Ronnie Brown is the ultimate other guy, having gone from second on the depth chart to the second overall selection in last weekend's NFL draft.
Not every prospect, of course, can follow the lead of Brown, the tailback who played behind Carnell "Cadillac" Williams at Auburn but leapfrogged ahead of him on NFL draft boards. That said, this year's draft has provided plenty of opportunities for players who were second bananas on campus to make excellent first impressions when they beginning arriving at NFL mini-camps this weekend.
There were 17 instances in the 2005 draft in which a pair of prospects who played the same position at the same school were selected. Oklahoma went one step further than the daily-double approach, with a wide receiver being selected in each of the first three rounds.
The two days of draft duality began early, with Brown and Williams off the board among the first five choices. And the pattern continued all weekend, with Stanford linebacker David Bergeron plucked by the Philadelphia Eagles just three choices before the end of the two-day proceedings, joining teammate Jared Newberry (selected by the Redskins) in the draft class.
"I think it's great for the school and really great for us players," said former Southern California defensive tackle Mike Patterson, the first-round choice of the Eagles. "What it says, to me, is that we had two excellent players at the same position.

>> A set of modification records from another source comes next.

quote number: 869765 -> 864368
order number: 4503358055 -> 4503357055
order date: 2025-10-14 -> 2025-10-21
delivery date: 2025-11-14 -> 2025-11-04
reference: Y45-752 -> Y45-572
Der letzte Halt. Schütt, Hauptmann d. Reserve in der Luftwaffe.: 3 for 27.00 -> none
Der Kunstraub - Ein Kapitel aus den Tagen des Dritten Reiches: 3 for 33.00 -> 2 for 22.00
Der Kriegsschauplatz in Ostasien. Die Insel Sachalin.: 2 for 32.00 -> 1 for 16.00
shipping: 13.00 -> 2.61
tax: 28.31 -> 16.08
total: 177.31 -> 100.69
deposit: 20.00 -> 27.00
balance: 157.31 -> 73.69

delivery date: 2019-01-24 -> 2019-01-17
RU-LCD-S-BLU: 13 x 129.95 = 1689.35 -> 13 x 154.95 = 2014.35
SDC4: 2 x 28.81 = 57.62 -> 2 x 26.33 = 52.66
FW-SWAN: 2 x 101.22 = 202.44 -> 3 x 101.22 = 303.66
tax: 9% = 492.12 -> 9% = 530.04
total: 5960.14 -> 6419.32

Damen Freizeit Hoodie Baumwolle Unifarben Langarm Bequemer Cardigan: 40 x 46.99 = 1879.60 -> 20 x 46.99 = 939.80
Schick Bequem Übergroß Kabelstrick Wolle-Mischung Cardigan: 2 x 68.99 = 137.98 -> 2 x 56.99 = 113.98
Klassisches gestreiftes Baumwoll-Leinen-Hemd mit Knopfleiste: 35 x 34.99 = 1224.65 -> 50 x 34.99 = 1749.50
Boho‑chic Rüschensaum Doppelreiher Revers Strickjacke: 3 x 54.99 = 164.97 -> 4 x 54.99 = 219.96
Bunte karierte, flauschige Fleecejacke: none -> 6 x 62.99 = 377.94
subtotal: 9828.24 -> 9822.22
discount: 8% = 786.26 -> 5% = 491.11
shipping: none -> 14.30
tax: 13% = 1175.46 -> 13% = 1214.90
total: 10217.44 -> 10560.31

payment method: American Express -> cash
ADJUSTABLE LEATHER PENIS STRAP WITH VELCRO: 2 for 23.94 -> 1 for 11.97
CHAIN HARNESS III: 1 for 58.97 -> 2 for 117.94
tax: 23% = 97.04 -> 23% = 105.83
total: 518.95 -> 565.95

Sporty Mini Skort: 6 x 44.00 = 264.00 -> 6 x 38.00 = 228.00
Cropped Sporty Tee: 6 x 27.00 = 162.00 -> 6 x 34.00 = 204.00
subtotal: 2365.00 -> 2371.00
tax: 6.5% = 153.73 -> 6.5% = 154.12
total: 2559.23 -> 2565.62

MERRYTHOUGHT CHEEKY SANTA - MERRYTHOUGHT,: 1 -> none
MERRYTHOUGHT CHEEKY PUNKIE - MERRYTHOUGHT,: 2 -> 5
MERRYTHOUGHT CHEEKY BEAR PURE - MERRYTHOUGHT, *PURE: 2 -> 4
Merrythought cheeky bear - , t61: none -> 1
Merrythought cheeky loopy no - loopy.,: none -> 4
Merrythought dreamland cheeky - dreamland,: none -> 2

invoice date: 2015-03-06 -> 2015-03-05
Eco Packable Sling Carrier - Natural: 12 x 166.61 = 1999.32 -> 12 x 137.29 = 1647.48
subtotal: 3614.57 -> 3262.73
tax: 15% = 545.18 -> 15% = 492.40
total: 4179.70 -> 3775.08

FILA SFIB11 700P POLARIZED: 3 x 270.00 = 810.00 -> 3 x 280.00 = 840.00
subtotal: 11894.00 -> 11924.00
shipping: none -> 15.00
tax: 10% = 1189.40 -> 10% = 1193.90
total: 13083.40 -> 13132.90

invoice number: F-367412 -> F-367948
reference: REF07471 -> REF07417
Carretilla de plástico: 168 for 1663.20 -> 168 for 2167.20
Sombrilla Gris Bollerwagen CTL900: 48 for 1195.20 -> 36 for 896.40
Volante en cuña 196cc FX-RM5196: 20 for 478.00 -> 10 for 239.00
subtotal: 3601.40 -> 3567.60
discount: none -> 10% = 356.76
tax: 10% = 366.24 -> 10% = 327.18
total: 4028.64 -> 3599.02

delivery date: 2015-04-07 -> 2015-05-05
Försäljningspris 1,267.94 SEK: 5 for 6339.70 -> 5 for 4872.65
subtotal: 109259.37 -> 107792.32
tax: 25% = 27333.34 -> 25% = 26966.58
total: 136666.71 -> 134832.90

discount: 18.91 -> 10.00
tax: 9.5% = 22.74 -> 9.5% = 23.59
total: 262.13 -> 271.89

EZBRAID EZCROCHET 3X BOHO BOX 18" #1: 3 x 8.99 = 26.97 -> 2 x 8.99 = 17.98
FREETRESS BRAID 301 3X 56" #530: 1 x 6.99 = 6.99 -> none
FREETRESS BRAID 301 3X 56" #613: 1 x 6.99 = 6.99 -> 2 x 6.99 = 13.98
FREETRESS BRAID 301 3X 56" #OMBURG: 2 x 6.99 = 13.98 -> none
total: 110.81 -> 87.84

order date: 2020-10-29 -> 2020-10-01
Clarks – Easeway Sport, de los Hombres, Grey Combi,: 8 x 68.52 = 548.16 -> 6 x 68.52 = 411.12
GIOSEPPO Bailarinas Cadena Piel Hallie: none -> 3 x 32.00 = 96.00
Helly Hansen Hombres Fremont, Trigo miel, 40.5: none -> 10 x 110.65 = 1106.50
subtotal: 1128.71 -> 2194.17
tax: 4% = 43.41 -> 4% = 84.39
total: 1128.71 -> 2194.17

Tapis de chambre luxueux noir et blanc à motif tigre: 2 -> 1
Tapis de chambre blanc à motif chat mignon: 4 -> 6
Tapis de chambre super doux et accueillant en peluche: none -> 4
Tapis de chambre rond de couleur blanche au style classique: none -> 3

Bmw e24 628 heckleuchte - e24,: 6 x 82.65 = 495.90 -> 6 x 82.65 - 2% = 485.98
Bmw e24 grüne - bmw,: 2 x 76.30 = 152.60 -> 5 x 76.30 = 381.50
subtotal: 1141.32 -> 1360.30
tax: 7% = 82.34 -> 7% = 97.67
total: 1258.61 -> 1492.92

That there was a reason people couldn't run the ball inside against us. And, basically, that you don't do it all by yourself, no matter how much individual [attention] you might get."
Patterson was much like Ronnie Brown, in that he was chosen higher in the draft than a more publicized teammate, Trojans defensive tackle Shaun Cody, who was selected by the Detroit Lions in the second round. That the undersized but overachieving Patterson was grabbed a few choices higher than Cody reflects how closely the two were graded by most teams. Patterson edged out Cody, in part, because his unusual skill set dovetails perfectly with the one-gap style the Eagles employ.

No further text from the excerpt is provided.